WHAT THE TASK ASKS: Read through the data below and state how many of its lines contain the word "auto", adding nothing.

Web page revision data

★ ★ ★ ★ ★

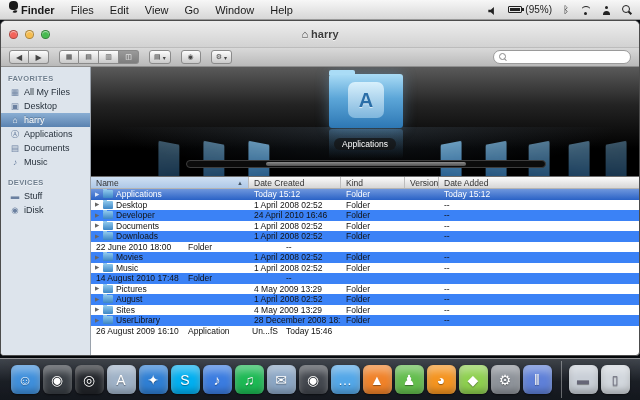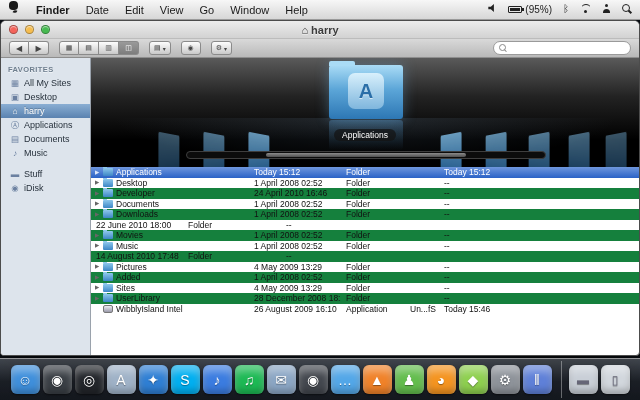--- a/index.html
+++ b/index.html
@@ -17,7 +17,7 @@
     border-bottom:1px solid #9a9a9a;
     display:flex; align-items:center; font-size:11px; padding:0 8px; z-index:30;
   }
-  .mb-menus{ display:flex; align-items:center; gap:16px; margin-left:28px;}
+  .mb-menus{ display:flex; align-items:center; gap:16px; margin-left:13px;}
   .mb-item{ color:#1a1a1a; cursor:default;}
   .mb-item.bold{ font-weight:bold;}
   .apple{ width:11px; height:12px; position:relative; }

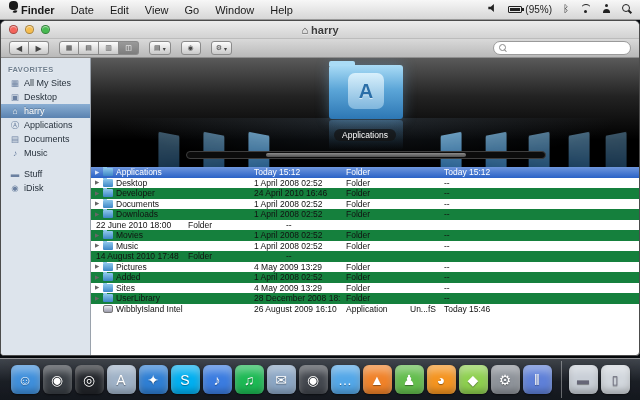--- a/index.html
+++ b/index.html
@@ -195,7 +195,7 @@
 
       <span class="mb-item even bold" data-name="menu-finder">Finder</span>
 
-      <span class="mb-item odd" data-name="menu-file">Date</span>
+      <span class="mb-item odd" data-name="menu-file">Files</span>
 
       <span class="mb-item even" data-name="menu-edit">Edit</span>
 

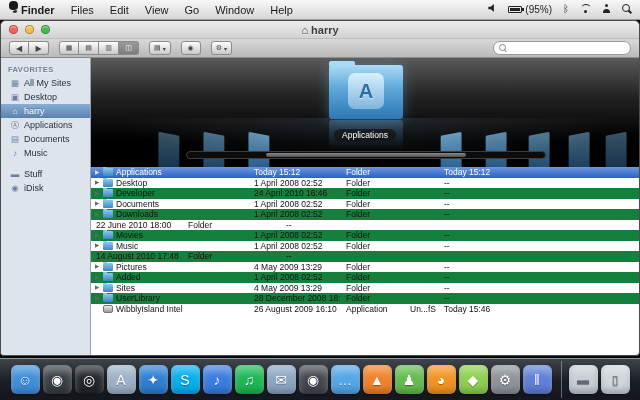--- a/index.html
+++ b/index.html
@@ -23,7 +23,7 @@
   .apple{ width:11px; height:12px; position:relative; }
   .apple::before{ content:""; position:absolute; bottom:0; left:1px; width:9px; height:9px; background:#1a1a1a; border-radius:45% 45% 42% 42%; }
   .apple::after{ content:""; position:absolute; top:0; left:5px; width:4px; height:3px; background:#1a1a1a; border-radius:80% 0 80% 0; transform:rotate(18deg); }
-  .mb-status{ margin-left:auto; display:flex; align-items:flex-start; gap:11px; }
+  .mb-status{ margin-left:auto; display:flex; align-items:flex-end; gap:11px; }
   .vol{ width:9px; height:8px; background:#222; clip-path:polygon(0 35%,28% 35%,62% 0,62% 100%,28% 65%,0 65%); }
   .batt{ display:flex; align-items:center; gap:3px; font-size:10px; color:#222;}
   .batt-body{ width:14px; height:7px; border:1px solid #222; border-radius:1px; position:relative;}

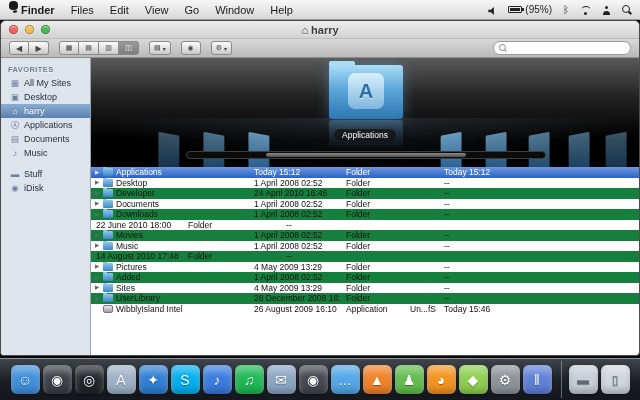--- a/index.html
+++ b/index.html
@@ -48,7 +48,7 @@
     background:#fff; z-index:10; border:1px solid #4c4c4c;
   }
   .titlebar{
-    height:18px; background:linear-gradient(180deg,#ededed,#d2d2d2);
+    height:27px; background:linear-gradient(180deg,#ededed,#d2d2d2);
     display:flex; align-items:center; position:relative;
     border-bottom:1px solid #bcbcbc;
   }

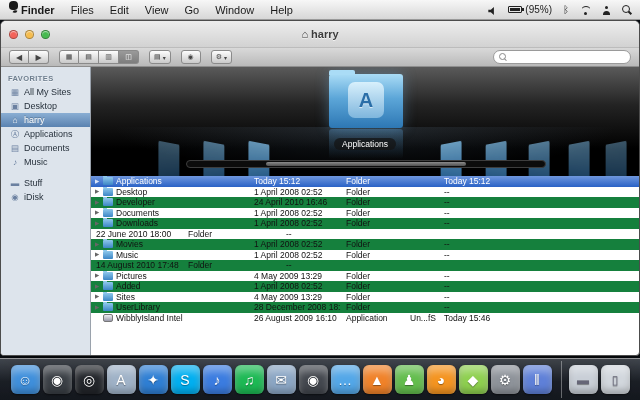--- a/index.html
+++ b/index.html
@@ -258,7 +258,7 @@
 
           <div class="sb-item even" data-name="sidebar-item-all-my-files">
             <span class="sic" data-name="all-my-files-icon">▦</span>
-            <span data-name="sidebar-item-label">All My Sites</span>
+            <span data-name="sidebar-item-label">All My Files</span>
           </div>
 
           <div class="sb-item odd" data-name="sidebar-item-desktop">

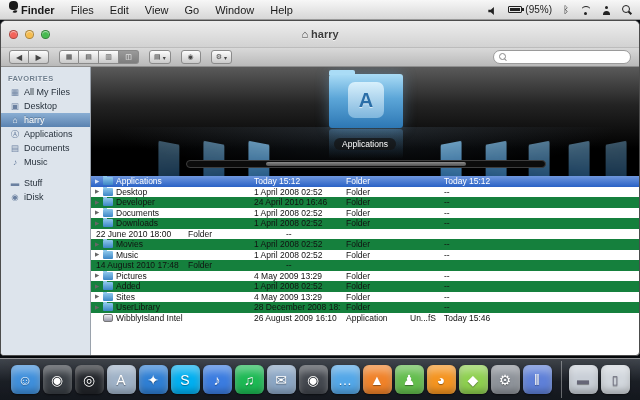--- a/index.html
+++ b/index.html
@@ -287,6 +287,7 @@
           </div>
         </div>
       <div class="sb-gap"></div>
+      <div class="sb-label" data-name="devices-section-label">DEVICES</div>
       <div data-name="devices-list">
 
           <div class="sb-item even" data-name="sidebar-item-stuff">

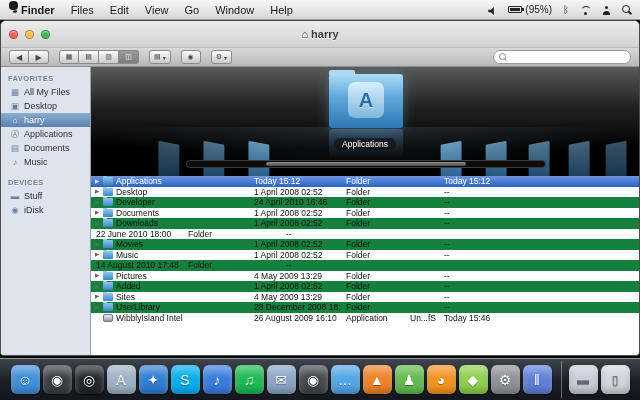--- a/index.html
+++ b/index.html
@@ -324,6 +324,16 @@
         </div>
       </div>
 
+      <div class="colheaders" data-name="list-column-headers">
+        <span class="ch w-name sorted" data-name="column-header-name">
+            <span>Name</span>
+            <span class="arrow" data-name="sort-ascending-icon">▲</span>
+          </span>
+        <span class="ch w-dc" data-name="column-header-date-created">Date Created</span>
+        <span class="ch w-kind" data-name="column-header-kind">Kind</span>
+        <span class="ch w-ver" data-name="column-header-version">Version</span>
+        <span class="ch w-da" data-name="column-header-date-added">Date Added</span>
+      </div>
 
       <div class="rows" data-name="file-list">
 

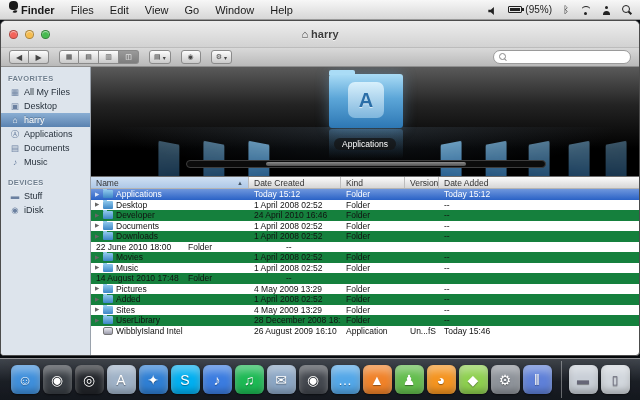--- a/index.html
+++ b/index.html
@@ -155,7 +155,7 @@
   
   .rows{ background:#fff; }
   .row{ height:10.5px; display:flex; align-items:center; font-size:8.5px; color:#111; }
-  .row.even{ background:#15803d;}
+  .row.even{ background:#3b82f6;}
   .row.odd{ background:#fff;}
   .row.selected{ background:linear-gradient(180deg,#6f97dd,#2a62c6); color:#fff;}
   .cell{ padding:0 5px; white-space:nowrap; overflow:hidden; }

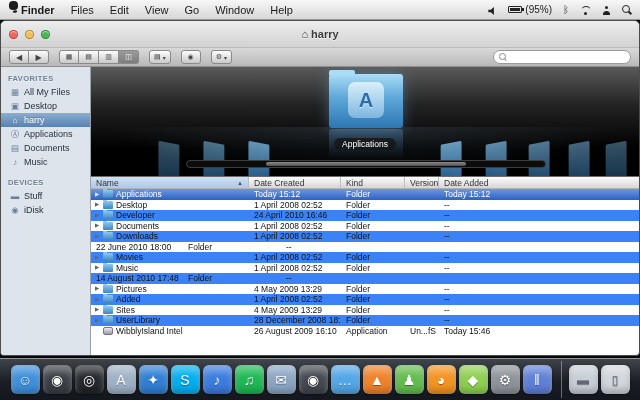--- a/index.html
+++ b/index.html
@@ -451,7 +451,7 @@
             <span class="cell namec w-name" data-name="name-cell">
               <span class="tri" data-name="disclosure-triangle-icon"></span>
               <span class="fic" data-name="folder-icon"></span>
-              <span data-name="file-name">Added</span>
+              <span data-name="file-name">August</span>
             </span>
             <span class="cell w-dc" data-name="date-created-cell">1 April 2008 02:52</span>
             <span class="cell w-kind" data-name="kind-cell">Folder</span>

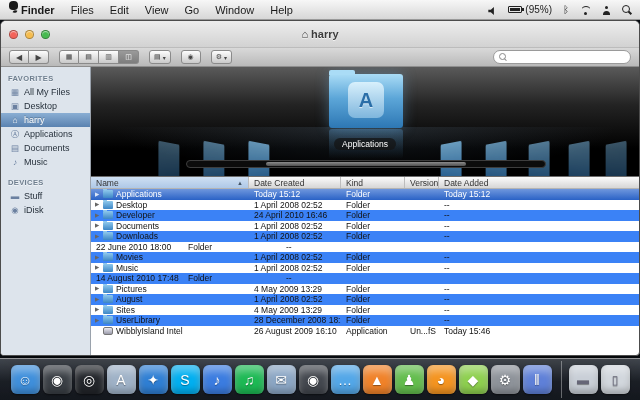--- a/index.html
+++ b/index.html
@@ -484,11 +484,6 @@
           </div>
 
           <div class="row odd app" data-name="table-row">
-            <span class="cell namec w-name" data-name="name-cell">
-              <span class="tri" data-name="disclosure-triangle-icon"></span>
-              <span class="fic" data-name="application-icon"></span>
-              <span data-name="file-name">WibblyIsland Intel</span>
-            </span>
             <span class="cell w-dc" data-name="date-created-cell">26 August 2009 16:10</span>
             <span class="cell w-kind" data-name="kind-cell">Application</span>
             <span class="cell w-ver" data-name="version-cell">Un...fS</span>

★ ★ ★ ★ ★

ANSWER BOX: 2